Dame Anne’s words follow:
Well, its official. The word has come down from on high. According to the Beehive, cabinet ministers don’t need evidence-based insights into the needs and experiences of New Zealanders, or the lives of human beings in general.
They already have perfect knowledge of these matters.
The sheer improbability of this is breathtaking. It is also a breach of the coalition agreements. There, the Government promised that its decision-making would be principled, accountable, democratic, people-focused and evidence-based.
In health, education, housing, law and order, welfare, urban design, immigration and the economy, evidence-based decision-making requires rigorous inquiry into the diverse experiences of New Zealanders, and the likely impacts of policy decisions on their lives.
Evidence-based decision-making also requires reliable insights into the languages, laws, politics and histories not just of New Zealand, but of those other countries with whom we trade, choose as allies, or who might threaten our lives and tranquillity.
The disciplines that train researchers to produce this kind of knowledge are, precisely, the social sciences and the humanities. And yet in New Zealand, it seems, world-class research in these fields is no longer needed, and people are irrelevant to the economy.

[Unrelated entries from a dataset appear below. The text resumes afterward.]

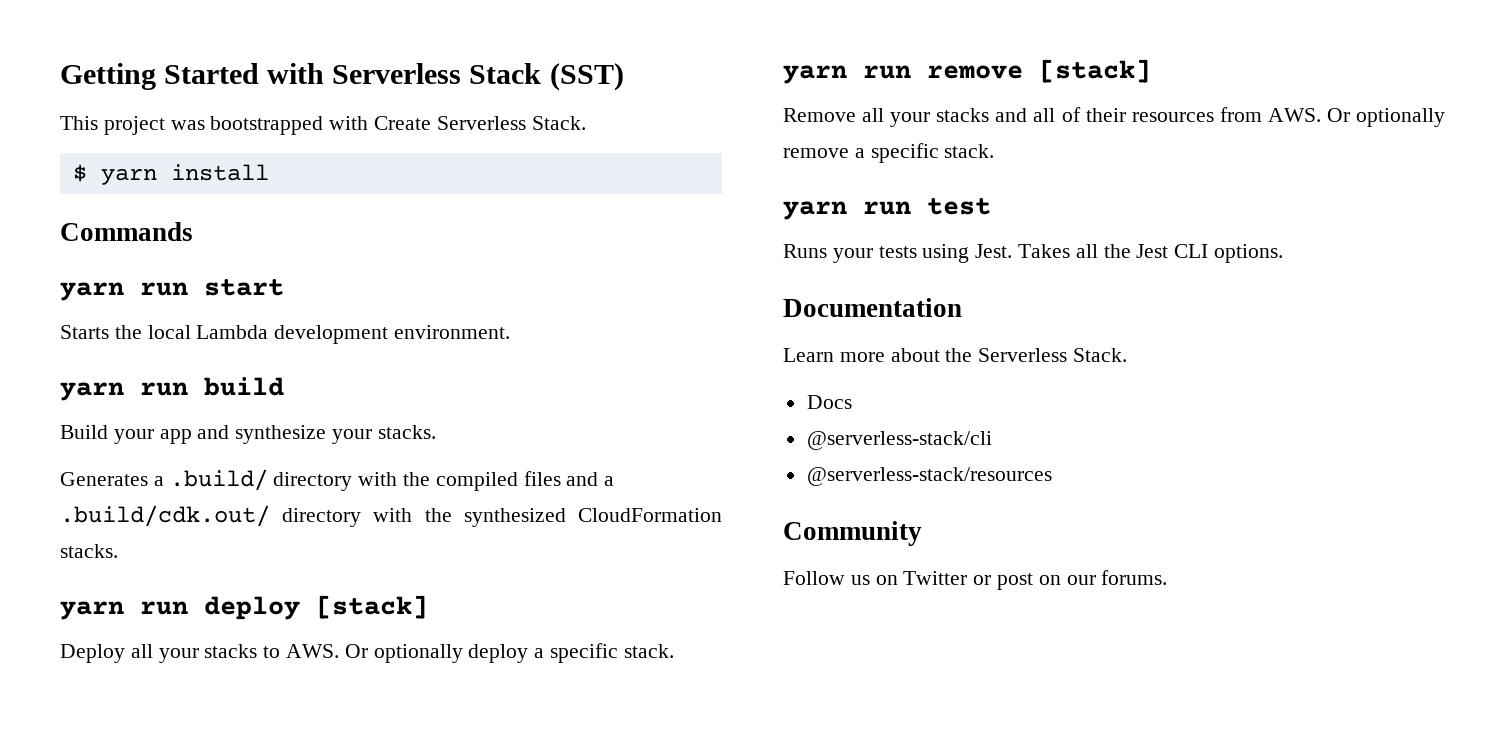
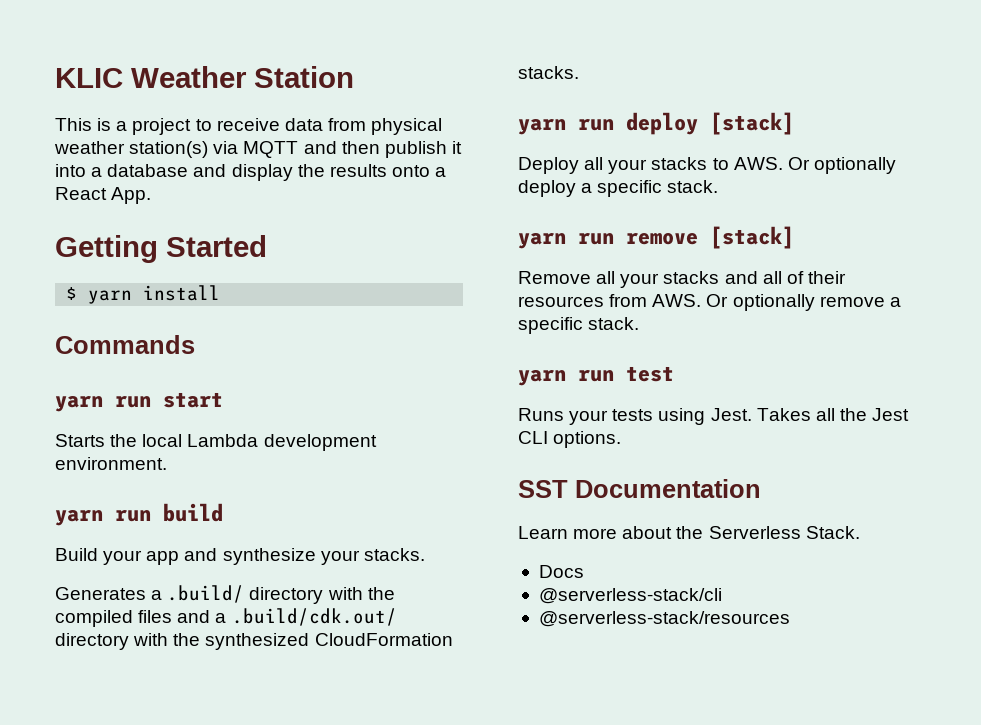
[60,63,624,91] [60,116,586,135] Getting Started with Serverless Stack (SST) // This project was bootstrapped with Create Serverless Stack. -> [55,66,354,88] [55,118,443,135] [54,141,462,158] [55,164,447,181] [55,187,152,204] [55,235,267,263] KLIC Weather Station // This is a project to receive data from physical weather station(s) via MQTT and then publish it into a database and display the results onto a React App. // Getting Started
(1284, 253) none -> [518,480,568,498] SST
[783,521,922,546] [783,570,1168,590] // Community // Follow us on Twitter or post on our forums. -> (790, 619) none

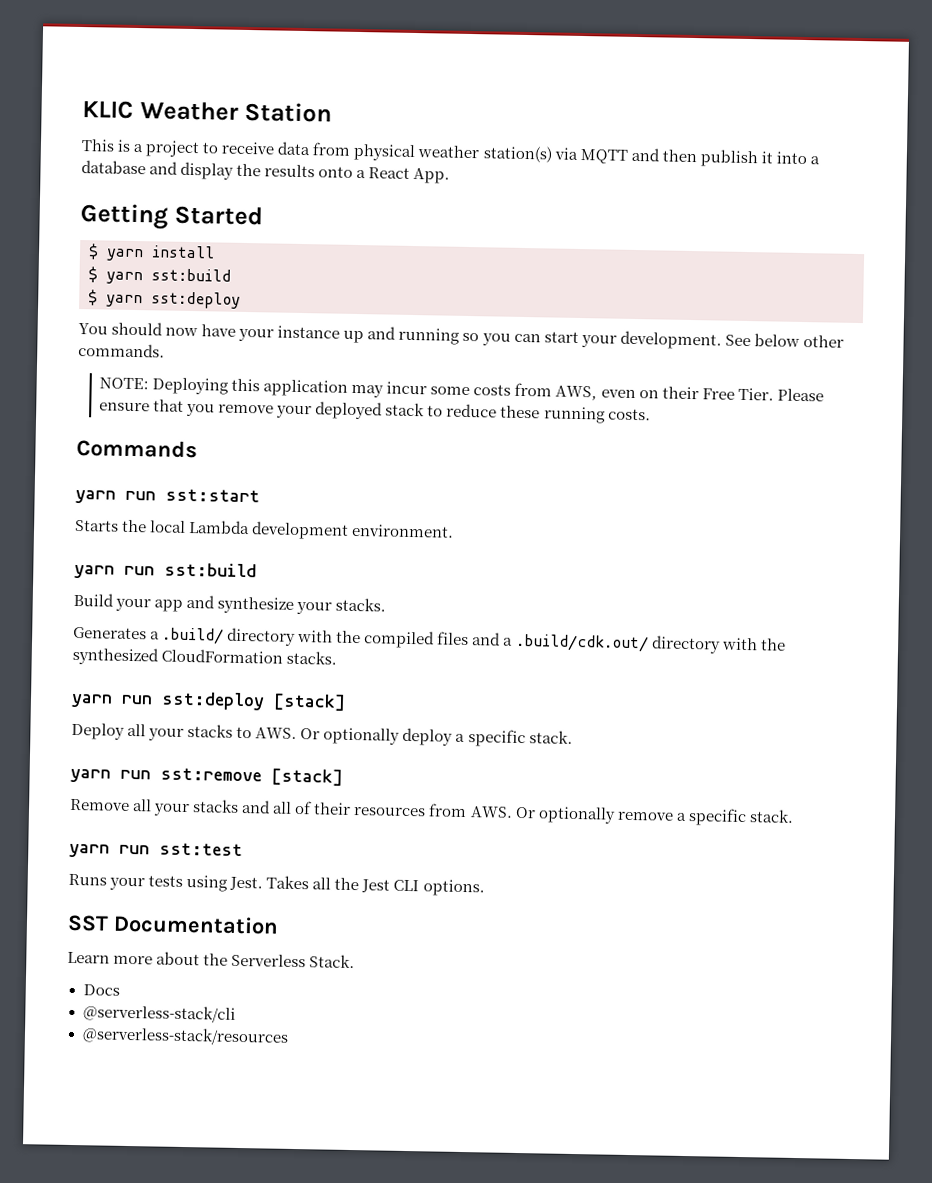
(221, 293) none -> [88,266,231,285] [88,289,241,309] [78,321,844,350] [78,342,165,358] [99,377,824,402] [99,399,651,424] // $ yarn sst:build // $ yarn sst:deploy // You should now have your instance up and running so you can start your development. See below other commands. // NOTE: Deploying this application may incur some costs from AWS, even on their Free Tier. Please ensure that you remove your deployed stack to reduce these running costs.
[163,392,223,408] start -> [165,488,260,503] sst:start
[163,503,223,522] build -> [164,562,257,578] sst:build
[626,112,698,135] deploy -> [161,691,265,711] sst:deploy
[626,232,698,245] remove -> [160,767,262,782] sst:remove
[626,366,674,382] test -> [159,842,243,857] sst:test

Without warning, the Government has just announced that it is removing the social sciences and humanities from the Marsden Fund, the ‘blues skies’ research fund run by the Royal Society of New Zealand.
To give you some idea of its impacts, in the Marsden Fund the social sciences include public health, nursing, education, psychology, urban design and environmental studies, Māori studies and indigenous studies, human geography, social anthropology, public policy, political science and architecture.
The humanities include English, literature, languages, linguistics, religion, philosophy, classics, cultural studies, media studies, art history, film, history and law.
Many New Zealanders will have studied these subjects, and many of their children will wish to do the same.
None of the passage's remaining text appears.